Problem:
Return all lines in the data where the string "Fans" can be found.

Data for this task:
....
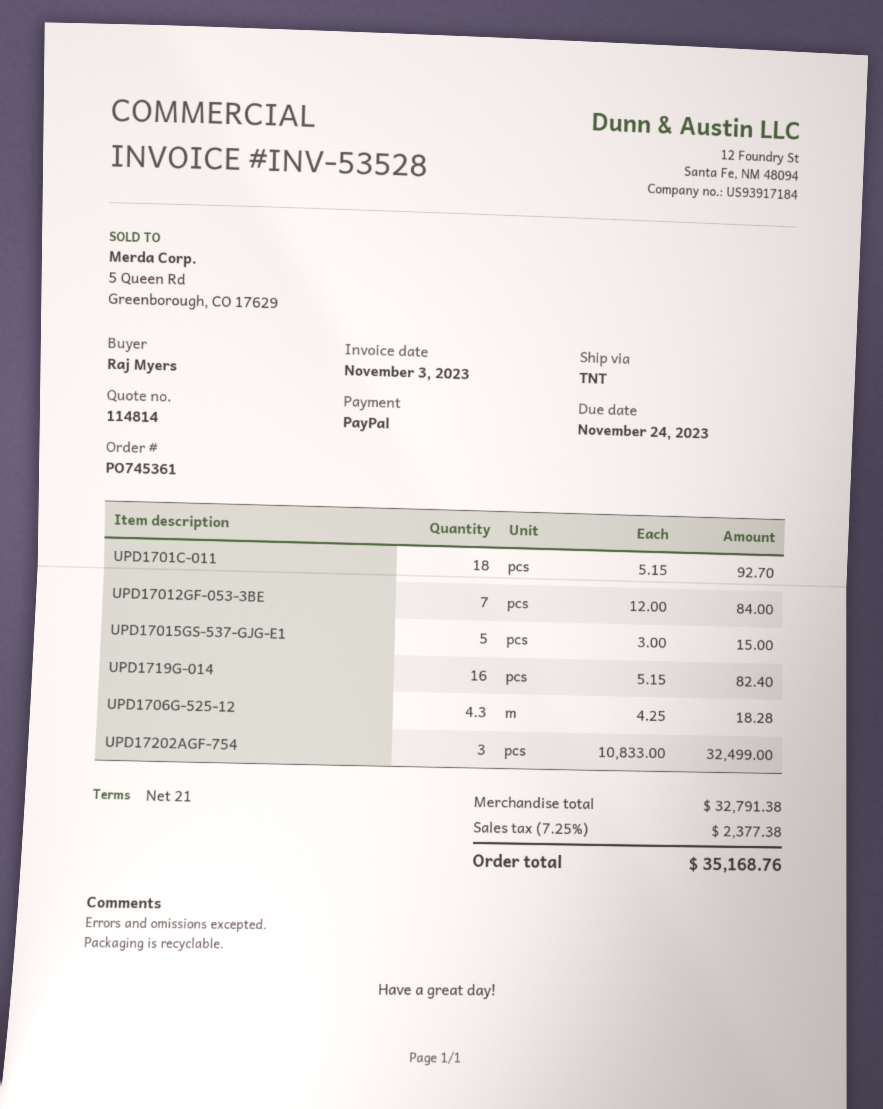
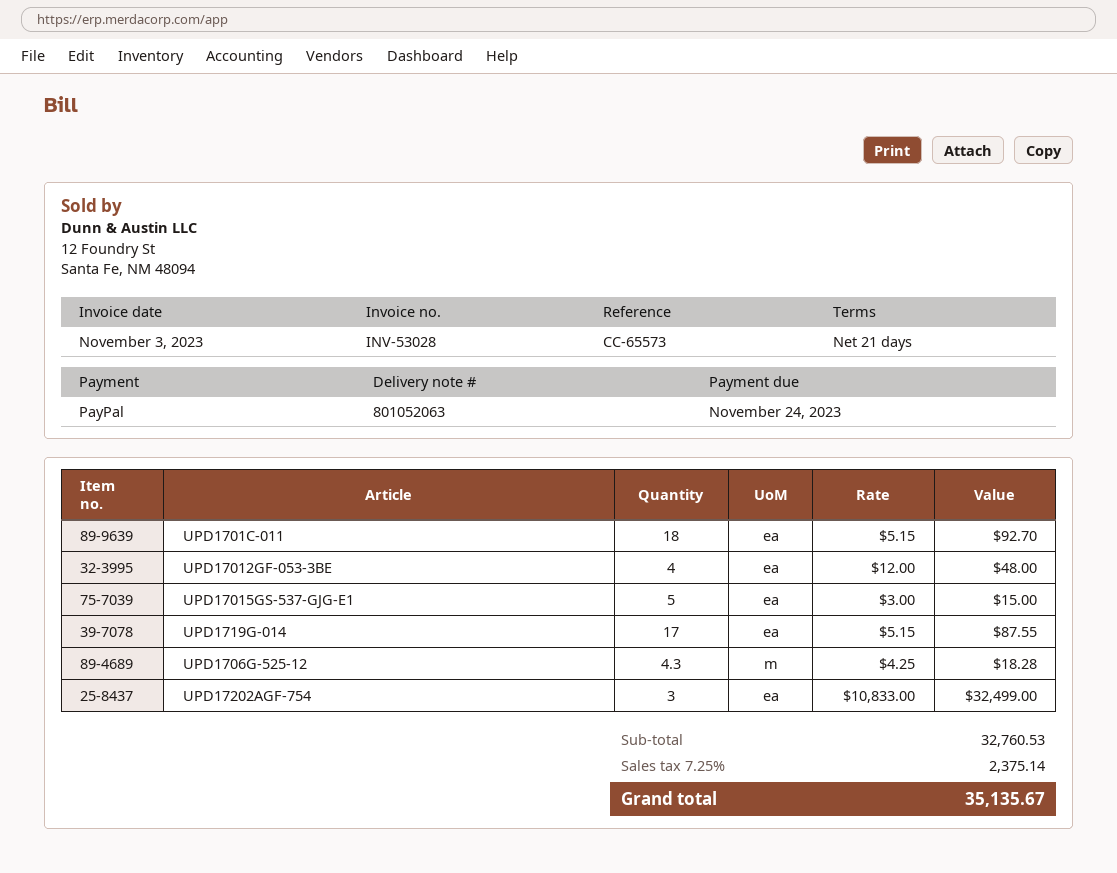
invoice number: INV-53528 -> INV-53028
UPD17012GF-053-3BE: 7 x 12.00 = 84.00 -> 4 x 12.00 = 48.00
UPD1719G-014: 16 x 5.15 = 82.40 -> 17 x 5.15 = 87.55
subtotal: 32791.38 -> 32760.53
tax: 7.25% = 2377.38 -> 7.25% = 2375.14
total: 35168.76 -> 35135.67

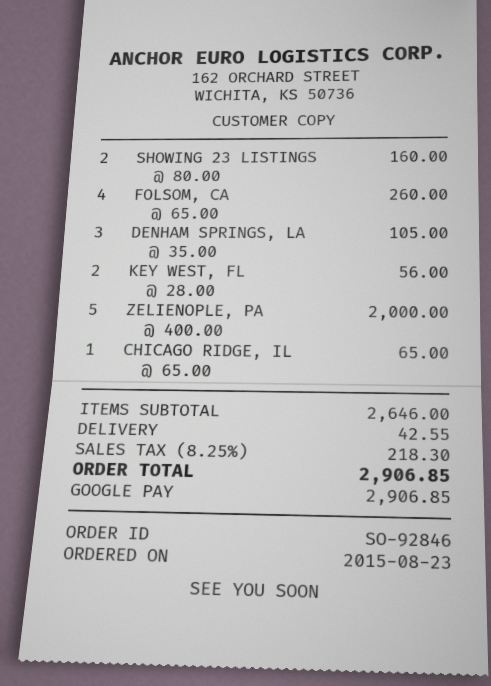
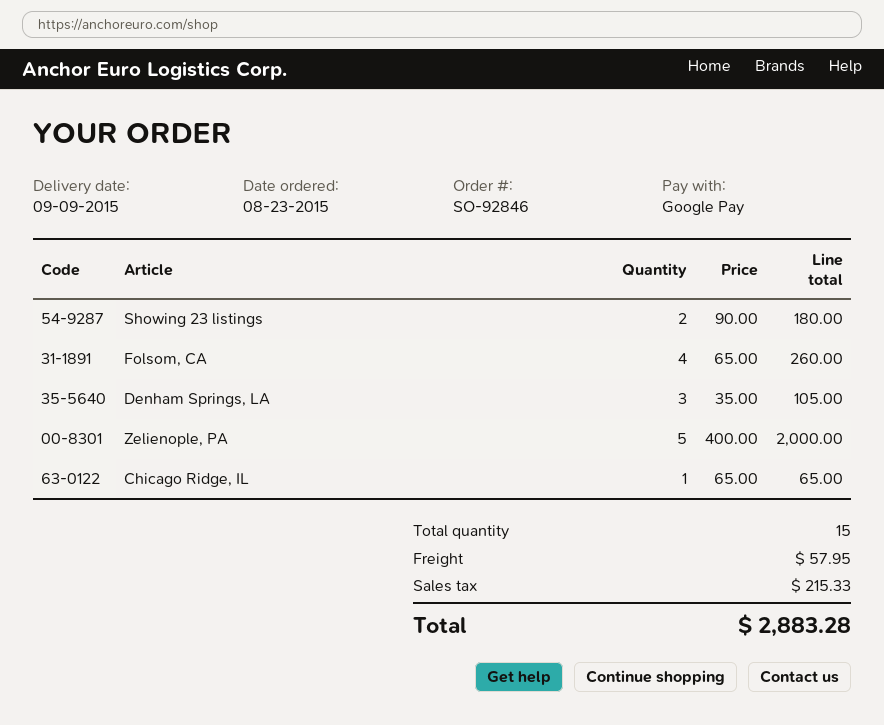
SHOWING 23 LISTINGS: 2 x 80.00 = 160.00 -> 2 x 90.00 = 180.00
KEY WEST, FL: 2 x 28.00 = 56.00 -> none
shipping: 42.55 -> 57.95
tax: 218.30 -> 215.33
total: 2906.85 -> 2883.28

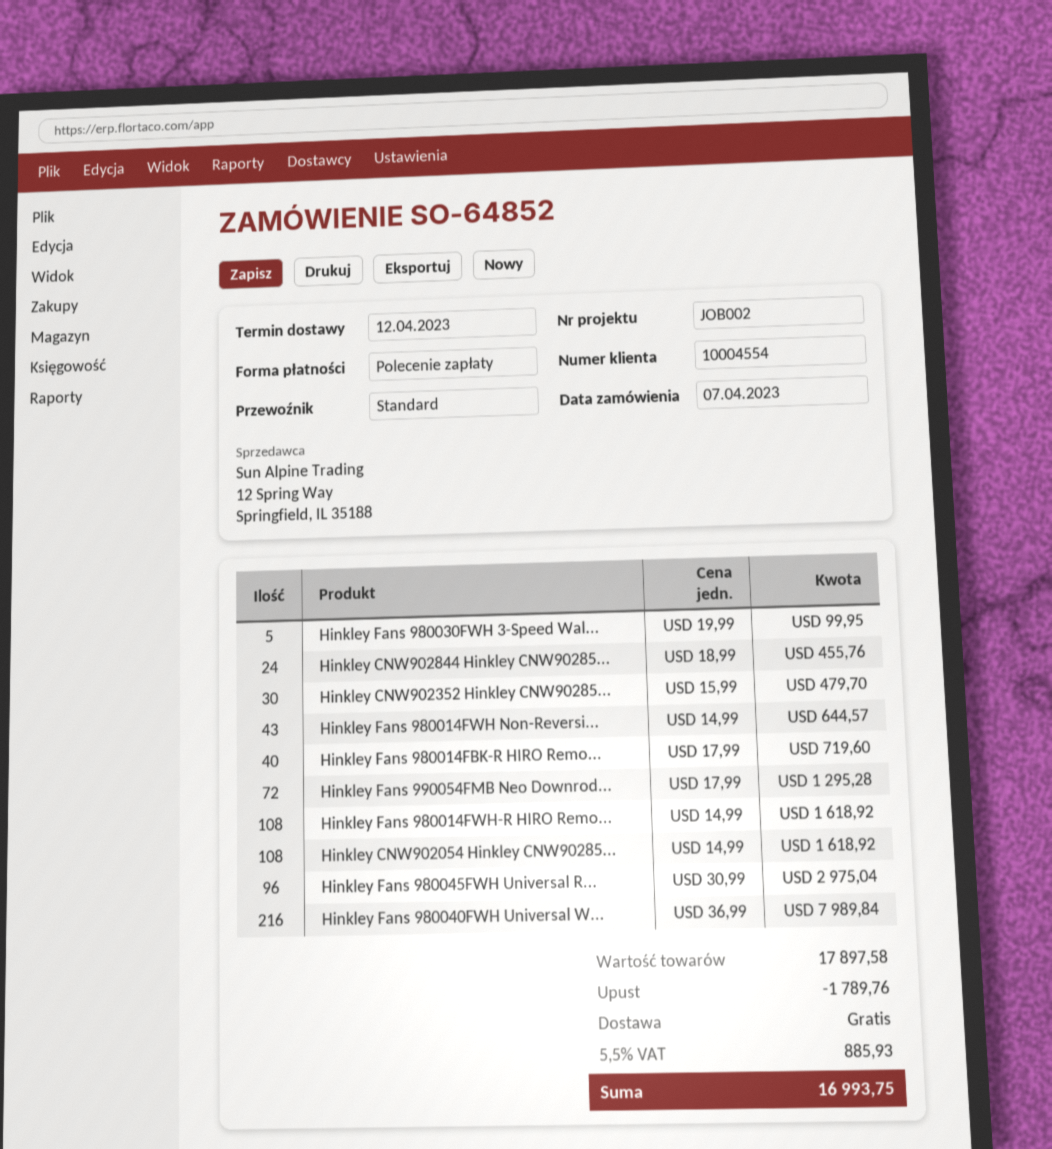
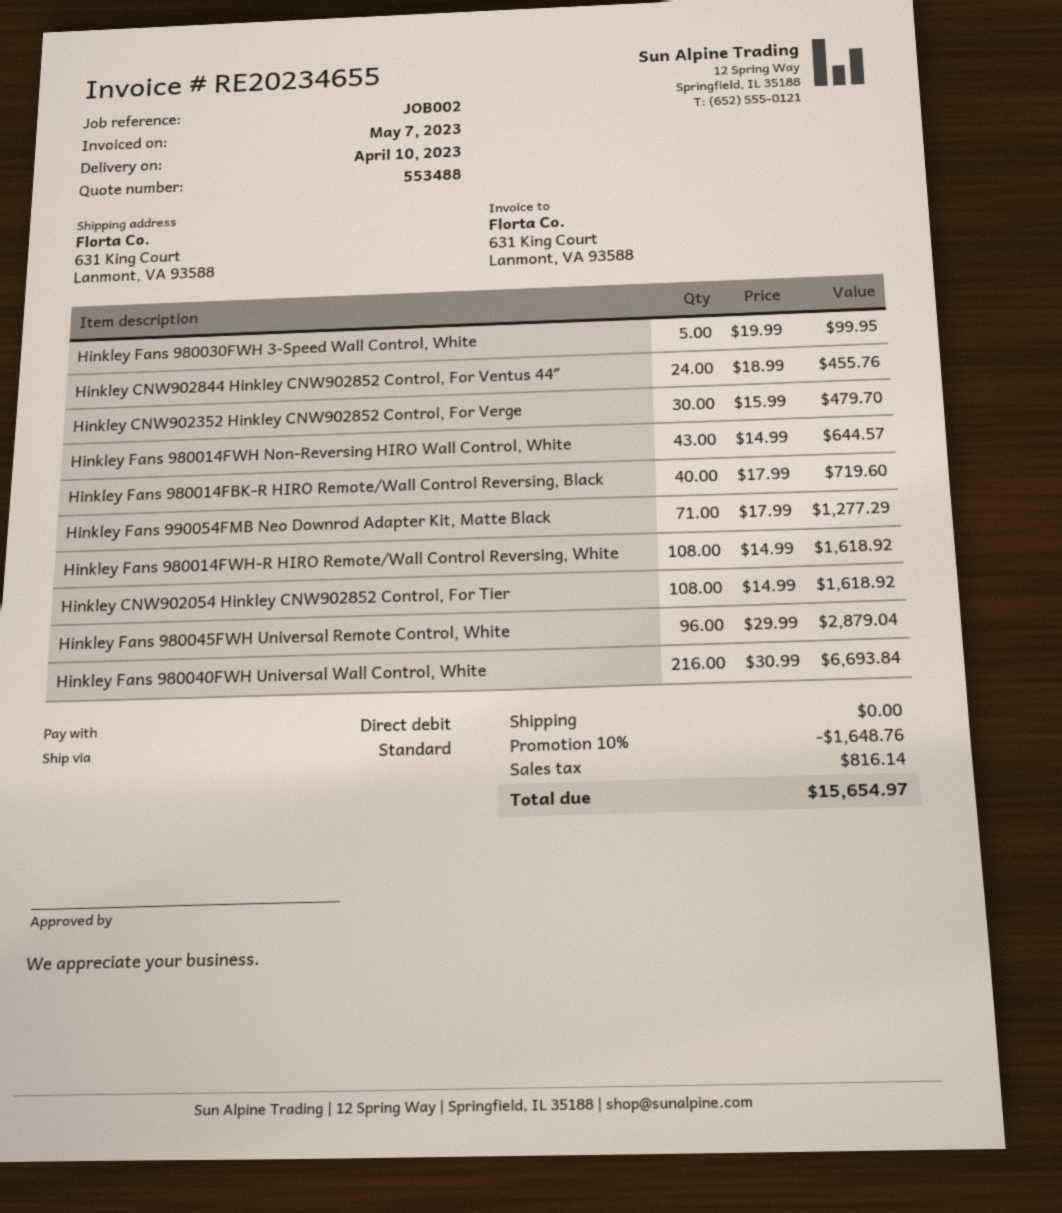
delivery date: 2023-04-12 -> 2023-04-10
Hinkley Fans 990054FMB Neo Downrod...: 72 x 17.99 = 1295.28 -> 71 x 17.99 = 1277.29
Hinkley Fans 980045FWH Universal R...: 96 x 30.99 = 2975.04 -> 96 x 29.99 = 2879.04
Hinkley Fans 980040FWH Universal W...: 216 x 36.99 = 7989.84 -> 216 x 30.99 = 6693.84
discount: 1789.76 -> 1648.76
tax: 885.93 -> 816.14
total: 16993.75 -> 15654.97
....
Answer space:
Hinkley Fans 990054FMB Neo Downrod...: 72 x 17.99 = 1295.28 -> 71 x 17.99 = 1277.29
Hinkley Fans 980045FWH Universal R...: 96 x 30.99 = 2975.04 -> 96 x 29.99 = 2879.04
Hinkley Fans 980040FWH Universal W...: 216 x 36.99 = 7989.84 -> 216 x 30.99 = 6693.84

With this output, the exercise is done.